On 2017/07/21 18:41:48, ilja wrote: > On 2017/07/21 18:20:16, Vadim Sh. wrote: > > Can "ChromeOS CTS/GTS qualification suite" be sharded somehow so instead of > one > > 2-day task it is N shorter tasks? > > We can, but it is very inefficient (and the longest tasks might still run > O(12h)). For more background, we would like to submit low priority jobs from > Chrome OS builders to the test lab for every single build. This is a massive > amount of work and we can't afford the sharding overhead. > > > Very long lived tasks are not a good fit for Swarming :( > > Can you explain which problem it causes you? AFAIK all that is happening here is > a pass through of jobs into the Chrome OS scheduling system with immediate exit > from the builders. (So I think you shouldn't notice much of this.) But I am not > very familiar with the sharding/builder code. We highly value latency over efficiency. We calculate efficiency in terms of overhead in % over throughput. So what % of inefficiency are you thinking about? Let's say, just for the purpose of illustration: - constant overhead setup cost of each shard is ~1h - running as one task takes 49 hours, one hour of "setup time" and 48 hours of processing, an overhead of 2%. Let's propose: - running as 5 shards gives your ~5h of overhead with results within ~12h +/- sharding imbalance, for a total cost of workers of 53 hours; 10% of overhead. Even 20% of overhead seem totally acceptable trade off to get results 4x faster. Basically, we are questioning the trade offs you are making on your infrastructure, as one of the explicit goal of the infrastructure is to trade off throughput to lower latency. This assumes SWEh >> hardware cost. We want to assert that it's a use case you can't get off without before allowing this.

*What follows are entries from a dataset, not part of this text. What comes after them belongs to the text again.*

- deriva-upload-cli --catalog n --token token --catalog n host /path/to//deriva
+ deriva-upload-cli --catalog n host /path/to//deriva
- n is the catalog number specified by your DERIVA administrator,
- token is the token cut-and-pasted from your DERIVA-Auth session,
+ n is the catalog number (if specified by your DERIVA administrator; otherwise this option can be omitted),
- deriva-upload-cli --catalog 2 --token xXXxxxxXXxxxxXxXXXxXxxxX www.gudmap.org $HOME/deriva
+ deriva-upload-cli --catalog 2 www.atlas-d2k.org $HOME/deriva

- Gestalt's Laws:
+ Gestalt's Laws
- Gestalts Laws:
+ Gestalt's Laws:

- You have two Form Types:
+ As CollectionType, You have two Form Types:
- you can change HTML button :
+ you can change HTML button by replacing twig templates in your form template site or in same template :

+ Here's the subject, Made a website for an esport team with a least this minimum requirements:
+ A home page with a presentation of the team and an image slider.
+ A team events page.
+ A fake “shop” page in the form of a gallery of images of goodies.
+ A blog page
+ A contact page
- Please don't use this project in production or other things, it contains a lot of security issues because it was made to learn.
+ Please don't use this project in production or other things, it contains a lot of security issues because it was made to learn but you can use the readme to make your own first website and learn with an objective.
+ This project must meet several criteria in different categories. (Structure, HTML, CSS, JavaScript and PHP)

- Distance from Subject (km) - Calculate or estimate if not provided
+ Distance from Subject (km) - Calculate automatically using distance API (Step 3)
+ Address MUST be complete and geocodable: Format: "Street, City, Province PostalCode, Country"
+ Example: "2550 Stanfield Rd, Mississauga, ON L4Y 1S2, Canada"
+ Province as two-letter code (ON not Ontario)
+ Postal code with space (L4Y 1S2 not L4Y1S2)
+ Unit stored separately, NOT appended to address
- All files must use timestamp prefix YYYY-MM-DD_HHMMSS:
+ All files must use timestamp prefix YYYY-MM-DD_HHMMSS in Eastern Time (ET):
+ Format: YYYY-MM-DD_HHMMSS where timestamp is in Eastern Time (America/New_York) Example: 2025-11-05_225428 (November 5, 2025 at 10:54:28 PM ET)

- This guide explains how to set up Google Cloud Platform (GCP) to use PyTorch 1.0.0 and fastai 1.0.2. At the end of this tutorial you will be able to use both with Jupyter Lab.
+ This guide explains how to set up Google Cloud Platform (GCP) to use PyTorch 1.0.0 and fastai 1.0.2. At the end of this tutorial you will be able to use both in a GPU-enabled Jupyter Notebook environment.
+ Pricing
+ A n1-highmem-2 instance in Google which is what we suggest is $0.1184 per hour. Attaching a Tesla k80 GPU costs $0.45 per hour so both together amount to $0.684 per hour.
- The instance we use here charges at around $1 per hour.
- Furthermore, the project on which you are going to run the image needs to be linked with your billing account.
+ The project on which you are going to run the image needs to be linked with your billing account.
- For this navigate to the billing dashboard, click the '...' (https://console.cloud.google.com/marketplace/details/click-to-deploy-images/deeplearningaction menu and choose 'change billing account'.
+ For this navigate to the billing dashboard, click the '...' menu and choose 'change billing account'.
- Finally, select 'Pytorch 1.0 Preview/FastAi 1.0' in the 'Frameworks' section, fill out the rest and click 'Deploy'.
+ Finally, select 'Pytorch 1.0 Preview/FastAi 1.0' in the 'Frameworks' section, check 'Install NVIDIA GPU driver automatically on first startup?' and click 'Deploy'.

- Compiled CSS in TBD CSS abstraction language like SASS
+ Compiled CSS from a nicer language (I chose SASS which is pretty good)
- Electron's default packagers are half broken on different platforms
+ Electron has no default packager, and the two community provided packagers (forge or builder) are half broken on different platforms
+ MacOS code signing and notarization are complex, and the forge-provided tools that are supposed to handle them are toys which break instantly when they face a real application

On 2017/07/21 19:11:10, M-A Ruel wrote: > We highly value latency over efficiency. We calculate efficiency in terms of > overhead in % over throughput. So what % of inefficiency are you thinking about? > Let's say, just for the purpose of illustration: > - constant overhead setup cost of each shard is ~1h > - running as one task takes 49 hours, one hour of "setup time" and 48 hours of > processing, an overhead of 2%. As I pointed out we are unable to shard into equal pieces. What we have is sharding into 154 wildly variable chunks ranging from seconds to 6h (soon 12h due to doubling ABIs). Each shard has about 10 minutes overhead, in other words there is 1540 minutes overhead or 26h for a 24h run. I am sure you will agree that this is expensive and that it is a reasonable choice to accepting twice the latency for twice the throughput. > Let's propose: > - running as 5 shards gives your ~5h of overhead with results within ~12h +/- > sharding imbalance, for a total cost of workers of 53 hours; 10% of overhead. > Even 20% of overhead seem totally acceptable trade off to get results 4x faster. > > Basically, we are questioning the trade offs you are making on your > infrastructure, as one of the explicit goal of the infrastructure is to trade > off throughput to lower latency. We can meet and I can explain you our tradeoffs. But as explained this is a passthrough and should not affect your infra. > This assumes SWEh >> hardware cost. > > We want to assert that it's a use case you can't get off without before allowing > this. I will create my own cron job scheduling these jobs if buildbot won't support our use case.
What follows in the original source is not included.